Operator with 64-bit immediate:
BJX2: 1 instruction;
RV64: 4-9 instructions.
Floating point is still a bit of a hack, as it is currently implemented
by shuffling values between GPRs and FPRs, but sorta works.
RV's selection of 3R compare ops is more limited:
RV: SLT, SLTU
BJX2: CMPEQ, CMPNE, CMPGT, CMPGE, CMPHI, CMPHS, TST, NTST
A lot of these cases require a multi-op sequence to implement with just
SLT and SLTU.
....
On 9/27/2024 7:50 AM, Robert Finch wrote:
On 2024-09-27 5:46 a.m., BGB wrote:---------
But, BJX2 does not spam the ADD instruction quite so hard, so is more forgiving of latency. In this case, an optimization that reduces
common-case ADD to 1 cycle was being used (it only works though in the
CPU core if the operands are both in signed 32-bit range and no overflow occurs; IIRC optionally using a sign-extended AGU output as a stopgap
ALU output before the output arrives from the main ALU the next cycle).
Comparably, it appears BGBCC leans more heavily into ADD and SLLI than
GCC does, with a fair chunk of the total instructions executed being
these two (more cycles are spent adding and shifting than doing memory
load or store...).
That seems to be a bit off. Mem ops are usually around 1/4 of
instructions. Spending more than 25% on adds and shifts seems like a
lot. Is it address calcs? Register loads of immediates?
It is both...
In BJX2, the dominant instruction tends to be memory Load.

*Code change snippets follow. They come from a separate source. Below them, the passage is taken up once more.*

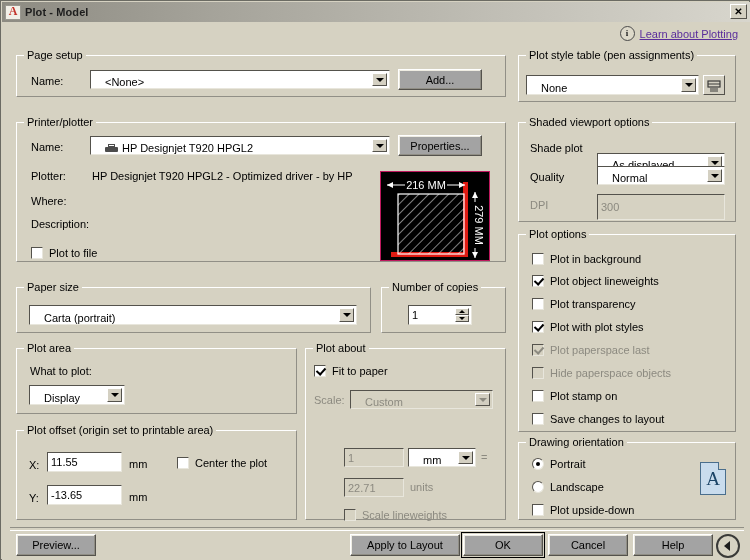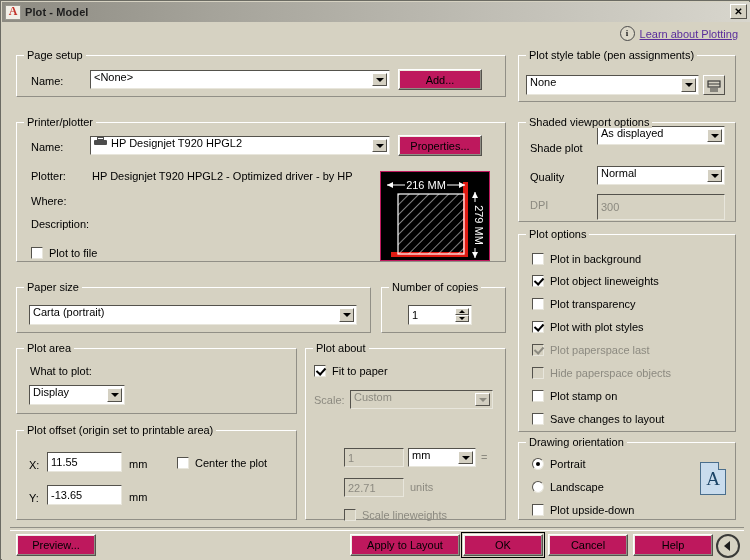--- a/index.html
+++ b/index.html
@@ -162,10 +162,10 @@
     border-right-color: #e8e6dc;
     border-bottom-color: #e8e6dc;
     box-sizing: border-box;
-    display: flex; align-items: flex-start;
+    display: flex; align-items: flex-end;
     font-size: 11px;
     color: #000;
-    padding-left: 3px;
+    padding-left: 14px;
     cursor: pointer;
     overflow: hidden;
     white-space: nowrap;

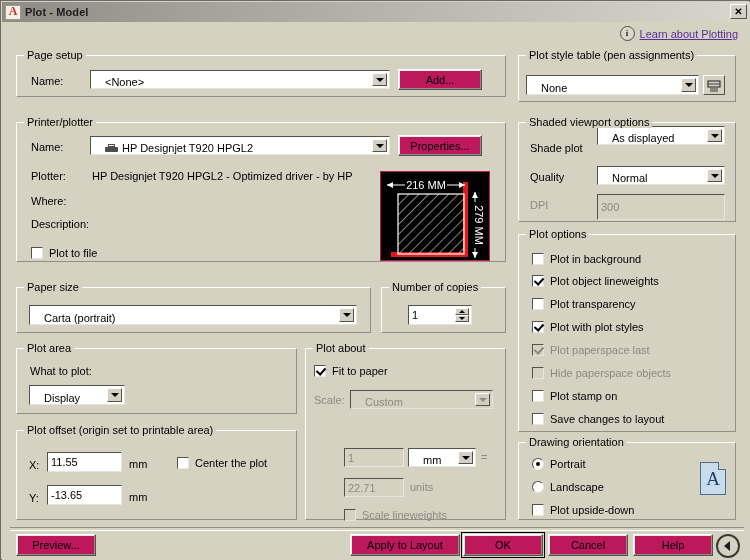--- a/index.html
+++ b/index.html
@@ -216,7 +216,7 @@
   
   .btn {
     position: absolute;
-    background: #be185d;
+    background: #a3a3a3;
     border: 1px solid #ffffff;
     border-right-color: #54524c;
     border-bottom-color: #54524c;

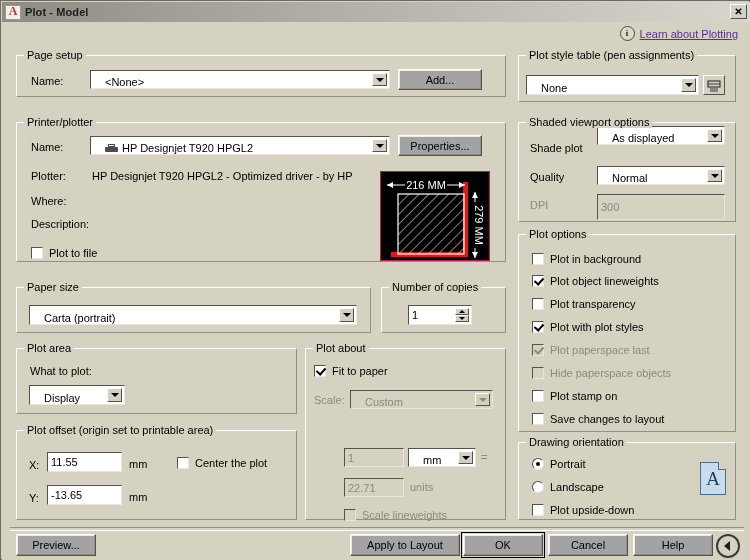--- a/index.html
+++ b/index.html
@@ -572,7 +572,7 @@
       <div class="group-title">Shaded viewport options</div>
     </div>
     <div class="lbl" style="left:528px; top:120px;">Shade plot</div>
-    <div class="combo" style="left:595px; top:104px; width:128px; height:19px;">
+    <div class="combo" style="left:595px; top:131px; width:128px; height:19px;">
       <span>As displayed</span>
       <span class="arrow">
           <i class="caret"></i>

Typical output from BGBCC for Doom is (at runtime):
~ 70% fixed-displacement;
~ 30% register-indexed.
Static output differs slightly:
~ 84% fixed-displacement;
~ 16% register-indexed.
RV64G lacks register-indexed addressing, only having fixed displacement.

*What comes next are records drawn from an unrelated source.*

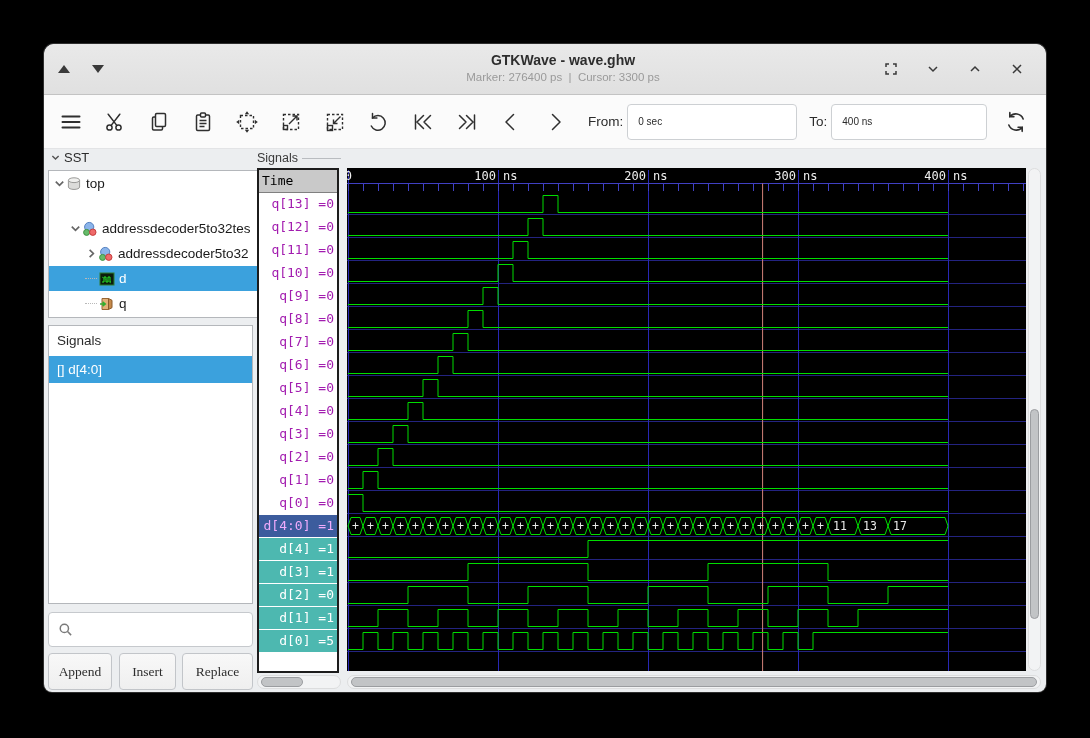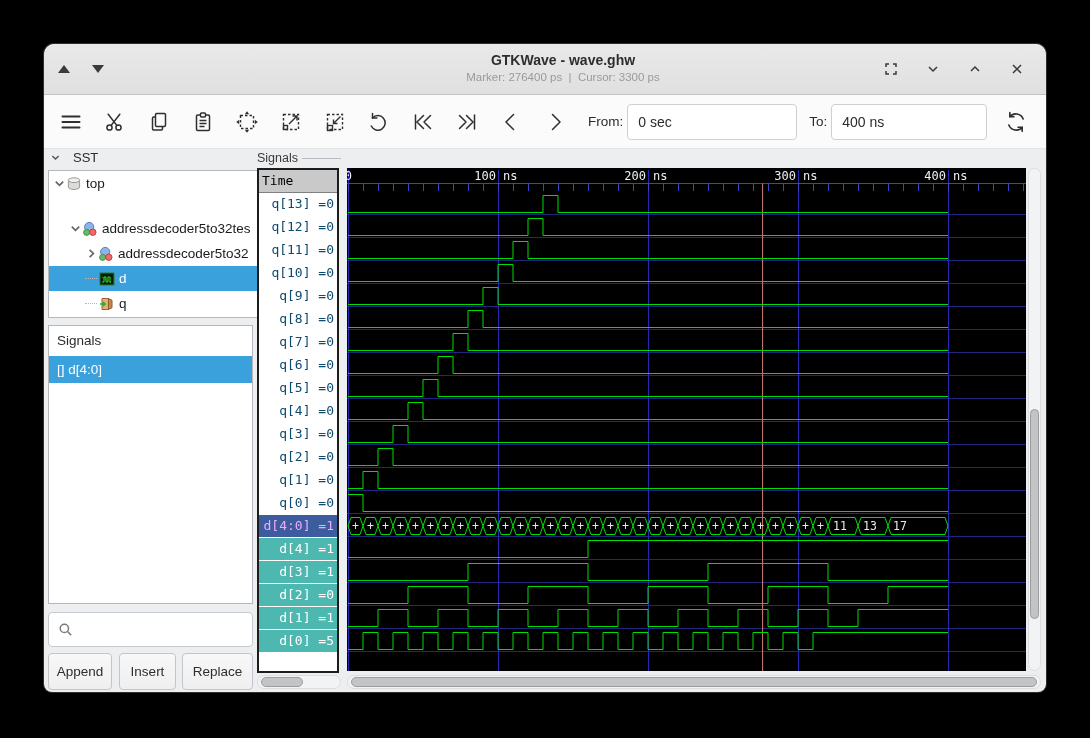--- a/index.html
+++ b/index.html
@@ -30,7 +30,7 @@
   .tbtn svg{display:block;}
   .tool-label{font-size:13.5px;color:#2b2b2b;margin:0 4px 0 6px;flex:none;}
   .tool-input{height:34px;border:1px solid #cdd0d3;border-radius:4px;background:#fff;
-              font-size:14px;color:#2b2b2b;padding:0 10px;outline:none;flex:none;
+              font-size:10px;color:#2b2b2b;padding:0 10px;outline:none;flex:none;
               font-family:"Liberation Sans",sans-serif;}
   .inp-from{width:148px;}
   .inp-to{width:134px;margin-right:12px;}

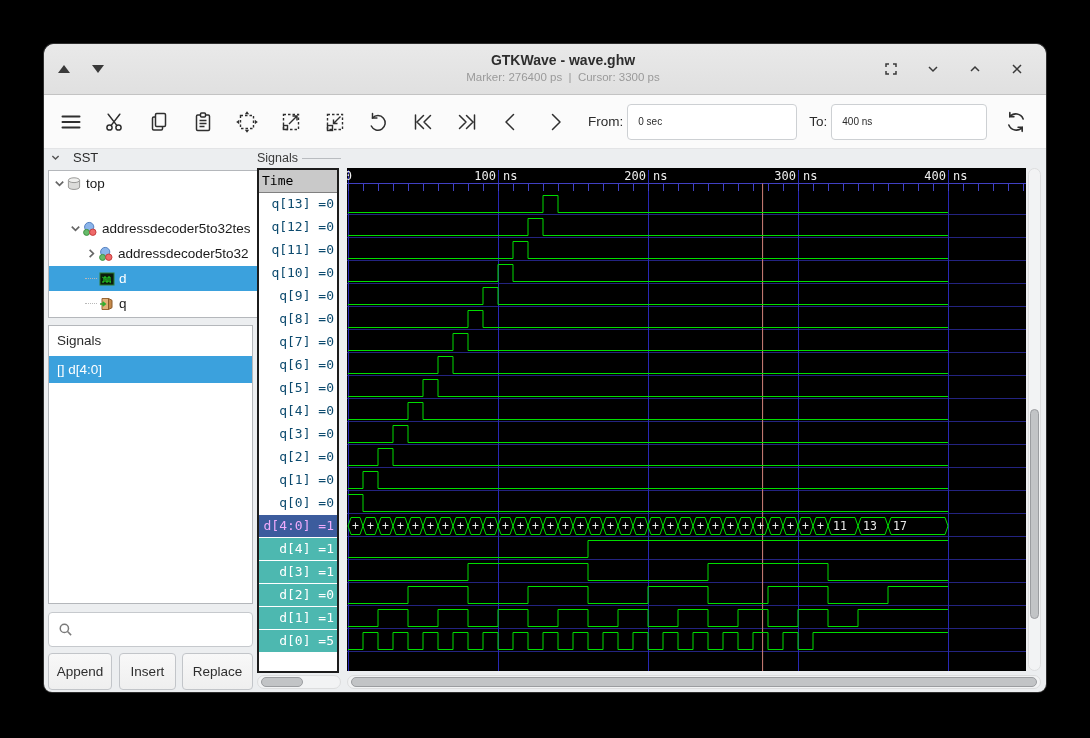--- a/index.html
+++ b/index.html
@@ -41,7 +41,7 @@
   .frame-label .rule{flex:1;height:1px;background:#b9bcc0;margin-left:4px;}
   .panel-box{position:absolute;background:#fff;border:1px solid #b4b7bb;box-sizing:border-box;}
   
-  .sst-head{position:absolute;left:6px;top:106px;display:flex;align-items:center;gap:12px;
+  .sst-head{position:absolute;left:6px;top:106px;display:flex;align-items:center;gap:3px;
             font-size:13px;color:#2b2b2b;justify-content:center;}
   .tree{left:4px;top:126px;width:231px;height:148px;overflow:hidden;}
   .tree-row{position:relative;height:25px;display:flex;align-items:center;font-size:13.5px;color:#1a1a1a;

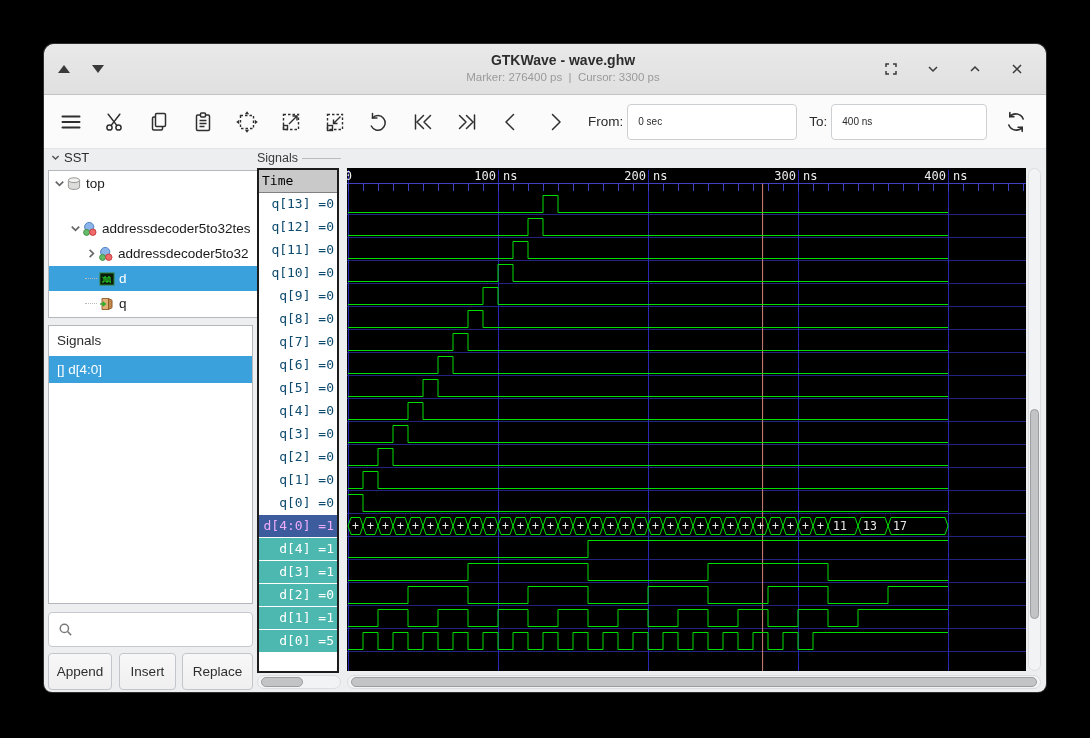--- a/index.html
+++ b/index.html
@@ -70,7 +70,7 @@
          font-family:"DejaVu Sans Mono",monospace;font-size:13px;color:#000;padding-left:3px;box-sizing:border-box;}
   .nrow{height:23px;line-height:21px;text-align:right;padding-right:3px;box-sizing:border-box;
         font-family:"DejaVu Sans Mono",monospace;font-size:13px;border-bottom:1px solid #fff;white-space:pre;}
-  .nrow.plain{color:#0c4a6e;}
+  .nrow.plain{color:#a21caf;}
   .nrow.bus-selected{background:#3c5c9d;color:#f0abfc;}
   .nrow.bit-selected{background:#4db8b0;color:#fff;}
   

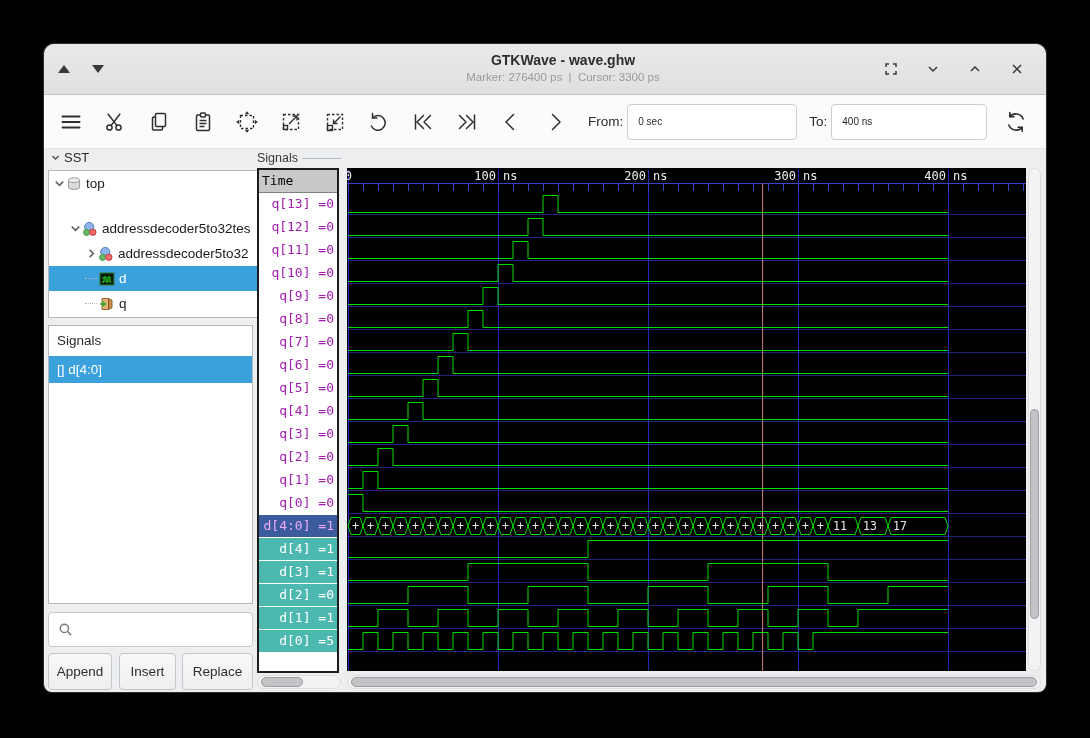--- a/index.html
+++ b/index.html
@@ -62,7 +62,7 @@
   .btnrow{position:absolute;left:4px;top:609px;width:205px;height:37px;}
   .gbtn{position:absolute;top:0;height:37px;background:linear-gradient(#f8f8f8,#efefef);
         border:1px solid #c2c5c9;border-radius:4px;box-sizing:border-box;font-size:13.5px;color:#2e2e2e;
-        display:flex;align-items:center;justify-content:center;font-family:Liberation Sans, sans-serif;}
+        display:flex;align-items:center;justify-content:center;font-family:Liberation Serif, serif;}
   
   .names-table{position:absolute;left:213px;top:124px;width:82px;height:505px;background:#fff;
                border:2px solid #1c1c1c;box-sizing:border-box;overflow:hidden;}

If you need to do a register-indexed load in RV64:
SLLI X5, Xo, 2 //shift by size of index
ADD X5, Xm, X5 //add base and index
LW Xn, X5, 0 //do the load
This case is bad...
Also global variables outside the 2kB window:
LUI X5, DispHi
ADDI X5, X5, DispLo
ADD X5, GP, X5
LW Xn, X5, 0
Where, sorting global variables by usage priority gives:
~ 35%: in range
~ 65%: not in range
Comparably, XG2 has a 16K or 32K reach here (depending on immediate
size), which hits most of the global variables. The fallback Jumbo
encoding hits the rest.
Theoretically, could save 1 instruction here, but would need to add two
more reloc types to allow for:
LUI, ADD, Lx
LUI, ADD, Sx
Because annoyingly Load and Store have different displacement encodings;
and I still need the base form for other cases.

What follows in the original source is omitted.